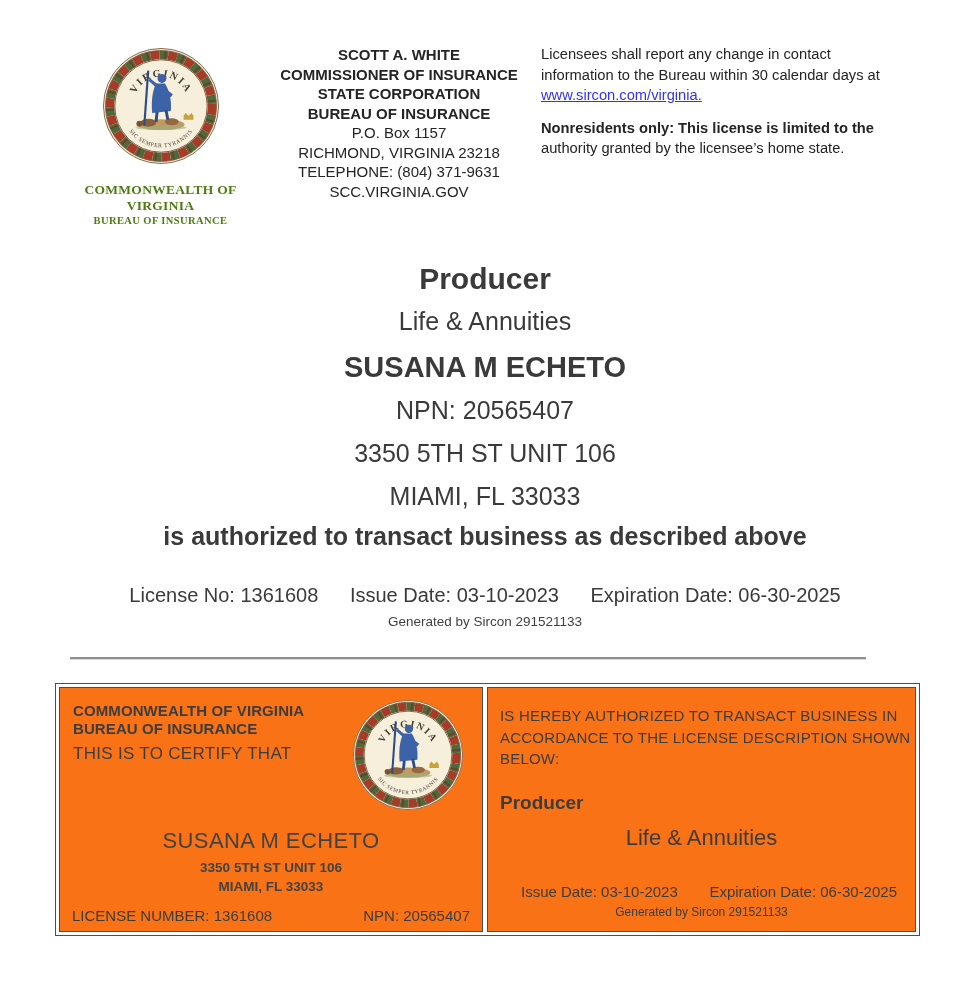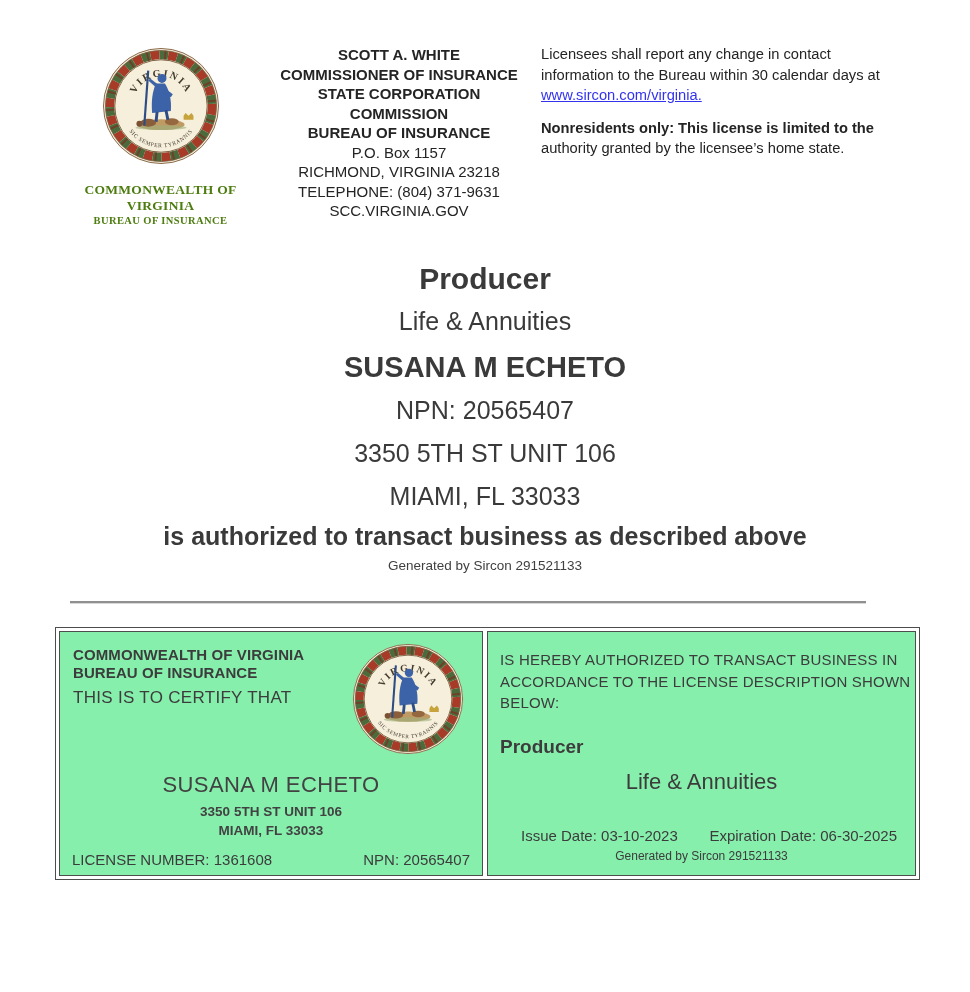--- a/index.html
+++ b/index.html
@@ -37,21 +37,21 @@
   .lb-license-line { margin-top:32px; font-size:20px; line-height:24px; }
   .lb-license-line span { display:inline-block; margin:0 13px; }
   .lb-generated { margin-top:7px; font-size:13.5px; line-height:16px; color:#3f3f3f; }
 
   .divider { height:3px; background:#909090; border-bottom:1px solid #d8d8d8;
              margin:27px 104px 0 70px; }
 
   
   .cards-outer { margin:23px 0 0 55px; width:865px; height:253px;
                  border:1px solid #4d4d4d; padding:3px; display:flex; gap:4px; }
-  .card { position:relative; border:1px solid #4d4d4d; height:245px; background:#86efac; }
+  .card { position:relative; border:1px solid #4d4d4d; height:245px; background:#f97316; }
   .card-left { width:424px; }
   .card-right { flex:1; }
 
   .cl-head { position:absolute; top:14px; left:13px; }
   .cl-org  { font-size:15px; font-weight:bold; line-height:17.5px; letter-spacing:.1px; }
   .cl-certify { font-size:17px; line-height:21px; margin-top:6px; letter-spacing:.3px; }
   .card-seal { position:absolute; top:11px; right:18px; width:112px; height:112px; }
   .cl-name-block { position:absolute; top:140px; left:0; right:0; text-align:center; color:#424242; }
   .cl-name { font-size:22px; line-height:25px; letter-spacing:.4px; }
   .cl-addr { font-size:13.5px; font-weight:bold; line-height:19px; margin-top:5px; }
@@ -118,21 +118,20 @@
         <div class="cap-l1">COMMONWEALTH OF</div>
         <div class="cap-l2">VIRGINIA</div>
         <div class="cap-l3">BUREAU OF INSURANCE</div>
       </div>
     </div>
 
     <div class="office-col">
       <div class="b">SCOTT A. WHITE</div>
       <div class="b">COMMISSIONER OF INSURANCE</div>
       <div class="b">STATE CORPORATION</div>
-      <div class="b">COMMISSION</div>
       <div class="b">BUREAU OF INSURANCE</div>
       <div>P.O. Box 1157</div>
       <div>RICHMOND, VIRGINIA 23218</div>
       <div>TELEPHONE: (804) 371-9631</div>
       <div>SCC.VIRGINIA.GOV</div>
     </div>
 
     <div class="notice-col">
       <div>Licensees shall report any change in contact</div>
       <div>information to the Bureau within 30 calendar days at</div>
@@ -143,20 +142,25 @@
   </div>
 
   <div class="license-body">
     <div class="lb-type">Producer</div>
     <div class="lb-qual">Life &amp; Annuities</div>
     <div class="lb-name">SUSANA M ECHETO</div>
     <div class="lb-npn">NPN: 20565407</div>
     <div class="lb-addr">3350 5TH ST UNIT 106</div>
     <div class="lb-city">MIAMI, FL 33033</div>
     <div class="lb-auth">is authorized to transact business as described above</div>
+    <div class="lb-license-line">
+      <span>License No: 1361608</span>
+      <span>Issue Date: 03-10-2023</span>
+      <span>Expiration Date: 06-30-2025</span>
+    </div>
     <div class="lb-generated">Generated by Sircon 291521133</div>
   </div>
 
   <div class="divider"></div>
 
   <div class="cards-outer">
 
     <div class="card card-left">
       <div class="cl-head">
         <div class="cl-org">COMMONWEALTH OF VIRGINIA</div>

- - -

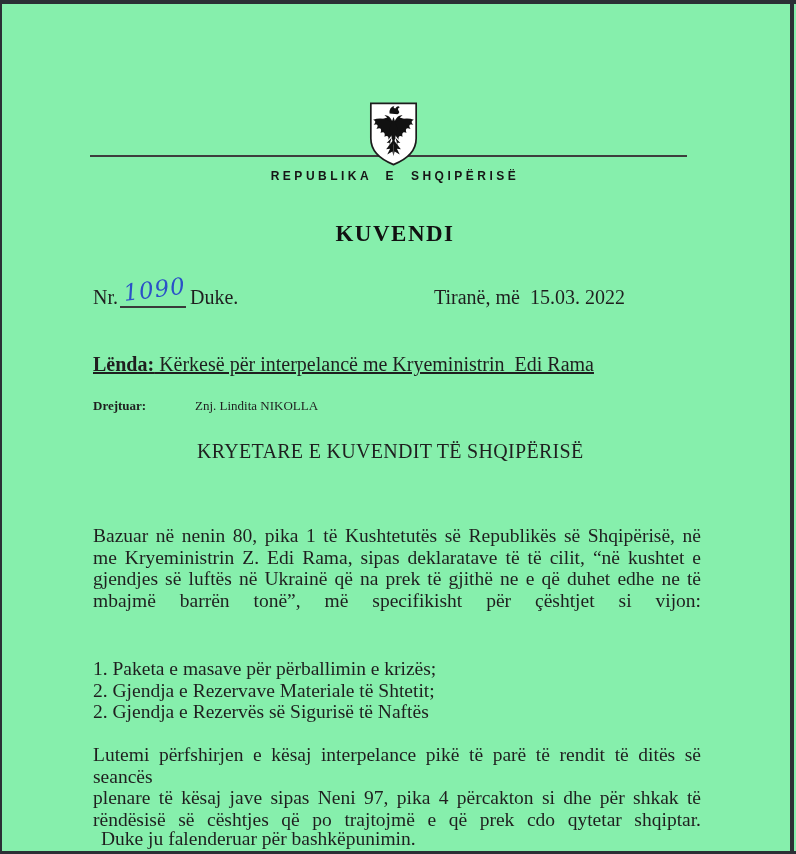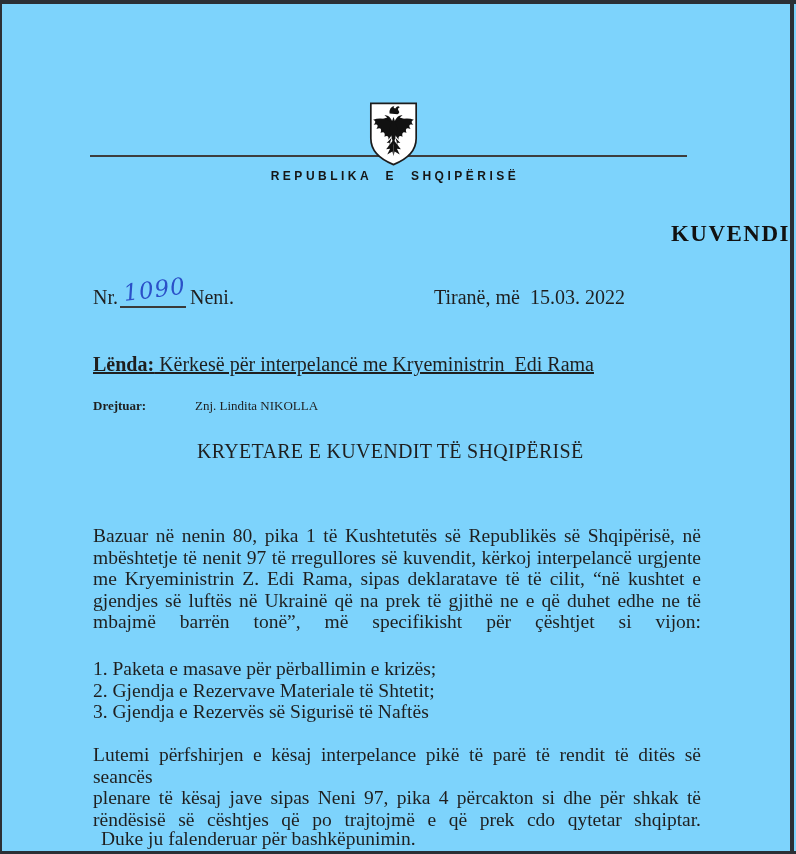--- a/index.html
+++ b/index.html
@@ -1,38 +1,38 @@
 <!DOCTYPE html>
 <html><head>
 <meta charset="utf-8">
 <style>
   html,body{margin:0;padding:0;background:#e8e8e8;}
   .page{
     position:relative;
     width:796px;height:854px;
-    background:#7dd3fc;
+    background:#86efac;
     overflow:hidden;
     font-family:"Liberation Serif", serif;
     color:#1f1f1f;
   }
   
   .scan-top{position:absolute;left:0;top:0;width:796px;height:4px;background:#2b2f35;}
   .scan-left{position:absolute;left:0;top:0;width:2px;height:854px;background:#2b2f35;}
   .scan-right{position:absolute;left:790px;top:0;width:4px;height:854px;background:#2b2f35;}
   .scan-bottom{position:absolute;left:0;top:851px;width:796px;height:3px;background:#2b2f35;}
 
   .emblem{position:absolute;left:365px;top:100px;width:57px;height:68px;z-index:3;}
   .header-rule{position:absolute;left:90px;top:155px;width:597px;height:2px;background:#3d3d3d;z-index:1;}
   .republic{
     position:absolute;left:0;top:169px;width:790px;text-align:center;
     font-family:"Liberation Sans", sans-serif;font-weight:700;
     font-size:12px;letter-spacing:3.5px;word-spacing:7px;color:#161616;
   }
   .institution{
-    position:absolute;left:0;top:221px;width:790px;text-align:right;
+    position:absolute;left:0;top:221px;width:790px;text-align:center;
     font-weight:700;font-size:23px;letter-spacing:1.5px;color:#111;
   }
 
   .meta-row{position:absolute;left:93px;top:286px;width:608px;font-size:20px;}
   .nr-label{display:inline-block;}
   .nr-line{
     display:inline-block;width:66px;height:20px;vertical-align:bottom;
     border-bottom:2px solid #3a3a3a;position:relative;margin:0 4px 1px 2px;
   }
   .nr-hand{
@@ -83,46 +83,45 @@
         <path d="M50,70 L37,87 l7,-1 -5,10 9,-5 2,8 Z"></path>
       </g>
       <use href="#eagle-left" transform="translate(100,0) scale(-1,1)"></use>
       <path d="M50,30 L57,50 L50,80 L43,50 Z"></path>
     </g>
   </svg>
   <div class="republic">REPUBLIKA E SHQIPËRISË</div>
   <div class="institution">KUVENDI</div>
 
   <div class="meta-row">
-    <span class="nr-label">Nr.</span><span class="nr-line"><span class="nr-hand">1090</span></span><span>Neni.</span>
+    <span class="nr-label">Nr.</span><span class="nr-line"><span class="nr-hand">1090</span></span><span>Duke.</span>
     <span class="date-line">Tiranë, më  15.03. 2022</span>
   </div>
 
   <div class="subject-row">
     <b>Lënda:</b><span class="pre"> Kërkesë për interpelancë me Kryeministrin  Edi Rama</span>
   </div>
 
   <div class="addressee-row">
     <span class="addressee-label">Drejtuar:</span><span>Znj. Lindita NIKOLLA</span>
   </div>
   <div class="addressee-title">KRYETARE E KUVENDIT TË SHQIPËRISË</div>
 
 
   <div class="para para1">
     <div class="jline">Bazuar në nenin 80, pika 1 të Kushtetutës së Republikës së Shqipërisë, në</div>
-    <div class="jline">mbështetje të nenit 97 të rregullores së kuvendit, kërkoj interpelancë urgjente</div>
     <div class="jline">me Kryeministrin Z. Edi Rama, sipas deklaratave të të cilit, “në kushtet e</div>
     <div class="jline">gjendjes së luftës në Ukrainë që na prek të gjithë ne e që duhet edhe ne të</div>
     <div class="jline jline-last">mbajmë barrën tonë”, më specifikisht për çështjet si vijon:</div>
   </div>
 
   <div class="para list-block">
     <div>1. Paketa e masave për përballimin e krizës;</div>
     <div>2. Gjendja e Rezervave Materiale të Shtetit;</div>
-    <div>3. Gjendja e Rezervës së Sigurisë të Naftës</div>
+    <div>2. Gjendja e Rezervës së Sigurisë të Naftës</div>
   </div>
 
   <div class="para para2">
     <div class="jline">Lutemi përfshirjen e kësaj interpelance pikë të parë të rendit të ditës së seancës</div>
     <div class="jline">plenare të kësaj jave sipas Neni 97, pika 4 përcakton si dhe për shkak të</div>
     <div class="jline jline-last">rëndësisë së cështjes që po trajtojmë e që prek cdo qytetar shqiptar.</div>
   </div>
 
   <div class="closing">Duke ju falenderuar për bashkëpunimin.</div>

- - -

▶ **Directions for this task**: Where does "last" appear in the listing? Show every line that has it.

▶ **Answer space**:
     <div class="jline jline-last">mbajmë barrën tonë”, më specifikisht për çështjet si vijon:</div>
     <div class="jline jline-last">rëndësisë së cështjes që po trajtojmë e që prek cdo qytetar shqiptar.</div>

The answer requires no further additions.